# INSTRUCTIONS FOR THE TASK:
Please return the lines below verbatim, beginning at the one that has "- This project" and stopping after the one that has "GET /auth/status — check authentication", and add no other lines.

Itemized modification records:
┄┄┄┄┄┄

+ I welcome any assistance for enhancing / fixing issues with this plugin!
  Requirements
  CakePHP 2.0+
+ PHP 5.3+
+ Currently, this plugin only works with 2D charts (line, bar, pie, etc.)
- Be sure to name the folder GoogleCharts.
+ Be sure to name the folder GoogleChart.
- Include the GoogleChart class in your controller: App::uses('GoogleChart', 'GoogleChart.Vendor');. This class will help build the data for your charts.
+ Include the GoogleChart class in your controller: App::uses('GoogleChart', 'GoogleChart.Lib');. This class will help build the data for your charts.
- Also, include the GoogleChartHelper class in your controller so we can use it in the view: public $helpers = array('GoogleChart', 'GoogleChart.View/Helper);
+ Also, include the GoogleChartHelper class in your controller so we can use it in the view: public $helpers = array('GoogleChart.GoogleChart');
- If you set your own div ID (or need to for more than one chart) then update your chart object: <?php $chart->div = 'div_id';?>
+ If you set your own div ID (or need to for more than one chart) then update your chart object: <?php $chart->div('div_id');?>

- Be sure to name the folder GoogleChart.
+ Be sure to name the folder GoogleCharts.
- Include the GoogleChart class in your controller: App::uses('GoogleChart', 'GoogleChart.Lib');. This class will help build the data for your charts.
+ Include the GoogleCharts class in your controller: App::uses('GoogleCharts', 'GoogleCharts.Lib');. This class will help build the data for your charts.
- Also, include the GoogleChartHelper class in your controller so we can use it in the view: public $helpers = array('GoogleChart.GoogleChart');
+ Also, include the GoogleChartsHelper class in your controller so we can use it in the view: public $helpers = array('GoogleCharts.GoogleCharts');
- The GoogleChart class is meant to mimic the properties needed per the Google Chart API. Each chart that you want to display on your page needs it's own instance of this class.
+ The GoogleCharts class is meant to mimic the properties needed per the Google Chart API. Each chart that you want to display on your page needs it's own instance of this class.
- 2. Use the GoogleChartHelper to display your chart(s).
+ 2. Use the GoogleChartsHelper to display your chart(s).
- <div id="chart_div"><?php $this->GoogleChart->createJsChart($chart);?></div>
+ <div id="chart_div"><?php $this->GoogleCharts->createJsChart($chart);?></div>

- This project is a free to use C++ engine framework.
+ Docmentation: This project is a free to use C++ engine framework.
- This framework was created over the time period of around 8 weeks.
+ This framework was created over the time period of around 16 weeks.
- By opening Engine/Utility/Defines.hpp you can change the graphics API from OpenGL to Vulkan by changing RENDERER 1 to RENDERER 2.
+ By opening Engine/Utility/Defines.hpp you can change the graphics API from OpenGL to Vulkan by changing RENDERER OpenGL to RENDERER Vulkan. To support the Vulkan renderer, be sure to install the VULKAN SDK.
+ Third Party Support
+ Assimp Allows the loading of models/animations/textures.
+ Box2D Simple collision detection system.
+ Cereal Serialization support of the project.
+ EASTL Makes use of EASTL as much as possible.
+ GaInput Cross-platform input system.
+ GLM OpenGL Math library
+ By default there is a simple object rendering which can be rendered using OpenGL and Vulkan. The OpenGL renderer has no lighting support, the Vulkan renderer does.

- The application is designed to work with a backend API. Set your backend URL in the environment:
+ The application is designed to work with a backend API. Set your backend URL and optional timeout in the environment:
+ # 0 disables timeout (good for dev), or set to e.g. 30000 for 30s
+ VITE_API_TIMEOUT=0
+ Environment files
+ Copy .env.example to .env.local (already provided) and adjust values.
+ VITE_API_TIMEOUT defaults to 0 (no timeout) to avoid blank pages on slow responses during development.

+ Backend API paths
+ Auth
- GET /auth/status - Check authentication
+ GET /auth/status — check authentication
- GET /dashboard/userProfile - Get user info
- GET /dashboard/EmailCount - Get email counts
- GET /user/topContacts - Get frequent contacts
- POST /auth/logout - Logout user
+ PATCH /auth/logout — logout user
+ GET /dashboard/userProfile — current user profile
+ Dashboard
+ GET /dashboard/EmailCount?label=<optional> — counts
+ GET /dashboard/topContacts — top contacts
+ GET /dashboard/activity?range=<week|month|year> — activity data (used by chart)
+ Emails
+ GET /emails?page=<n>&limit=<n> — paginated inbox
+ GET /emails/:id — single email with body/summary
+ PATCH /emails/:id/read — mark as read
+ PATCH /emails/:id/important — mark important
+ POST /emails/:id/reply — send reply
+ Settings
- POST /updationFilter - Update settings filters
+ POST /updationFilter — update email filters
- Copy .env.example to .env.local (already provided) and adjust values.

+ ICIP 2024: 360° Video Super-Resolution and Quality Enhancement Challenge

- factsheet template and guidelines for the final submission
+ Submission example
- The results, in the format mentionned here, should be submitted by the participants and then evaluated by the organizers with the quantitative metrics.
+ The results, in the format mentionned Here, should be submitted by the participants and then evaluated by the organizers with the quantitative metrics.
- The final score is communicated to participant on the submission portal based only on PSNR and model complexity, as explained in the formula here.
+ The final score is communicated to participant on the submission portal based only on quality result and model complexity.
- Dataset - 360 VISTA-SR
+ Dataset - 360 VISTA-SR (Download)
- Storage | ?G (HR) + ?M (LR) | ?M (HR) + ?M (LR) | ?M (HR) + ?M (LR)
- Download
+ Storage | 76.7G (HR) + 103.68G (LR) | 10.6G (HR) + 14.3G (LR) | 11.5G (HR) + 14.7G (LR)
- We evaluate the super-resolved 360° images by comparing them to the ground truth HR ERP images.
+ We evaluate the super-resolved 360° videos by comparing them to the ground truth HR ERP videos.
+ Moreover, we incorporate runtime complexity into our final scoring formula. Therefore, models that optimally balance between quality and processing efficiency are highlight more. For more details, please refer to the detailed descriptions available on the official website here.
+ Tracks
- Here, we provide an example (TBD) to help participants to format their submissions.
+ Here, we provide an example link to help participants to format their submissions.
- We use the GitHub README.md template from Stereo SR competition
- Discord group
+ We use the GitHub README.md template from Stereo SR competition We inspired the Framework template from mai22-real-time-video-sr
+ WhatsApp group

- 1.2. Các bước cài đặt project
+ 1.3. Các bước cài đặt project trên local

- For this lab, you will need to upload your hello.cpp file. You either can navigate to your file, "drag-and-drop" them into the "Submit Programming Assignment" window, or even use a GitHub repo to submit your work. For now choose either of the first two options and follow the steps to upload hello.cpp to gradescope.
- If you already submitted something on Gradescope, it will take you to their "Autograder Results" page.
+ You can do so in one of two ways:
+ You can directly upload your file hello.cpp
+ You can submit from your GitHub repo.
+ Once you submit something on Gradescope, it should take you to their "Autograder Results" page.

┄┄┄┄┄┄

# RESULT:
- This project is a free to use C++ engine framework.
+ Docmentation: This project is a free to use C++ engine framework.
- This framework was created over the time period of around 8 weeks.
+ This framework was created over the time period of around 16 weeks.
- By opening Engine/Utility/Defines.hpp you can change the graphics API from OpenGL to Vulkan by changing RENDERER 1 to RENDERER 2.
+ By opening Engine/Utility/Defines.hpp you can change the graphics API from OpenGL to Vulkan by changing RENDERER OpenGL to RENDERER Vulkan. To support the Vulkan renderer, be sure to install the VULKAN SDK.
+ Third Party Support
+ Assimp Allows the loading of models/animations/textures.
+ Box2D Simple collision detection system.
+ Cereal Serialization support of the project.
+ EASTL Makes use of EASTL as much as possible.
+ GaInput Cross-platform input system.
+ GLM OpenGL Math library
+ By default there is a simple object rendering which can be rendered using OpenGL and Vulkan. The OpenGL renderer has no lighting support, the Vulkan renderer does.

- The application is designed to work with a backend API. Set your backend URL in the environment:
+ The application is designed to work with a backend API. Set your backend URL and optional timeout in the environment:
+ # 0 disables timeout (good for dev), or set to e.g. 30000 for 30s
+ VITE_API_TIMEOUT=0
+ Environment files
+ Copy .env.example to .env.local (already provided) and adjust values.
+ VITE_API_TIMEOUT defaults to 0 (no timeout) to avoid blank pages on slow responses during development.

+ Backend API paths
+ Auth
- GET /auth/status - Check authentication
+ GET /auth/status — check authentication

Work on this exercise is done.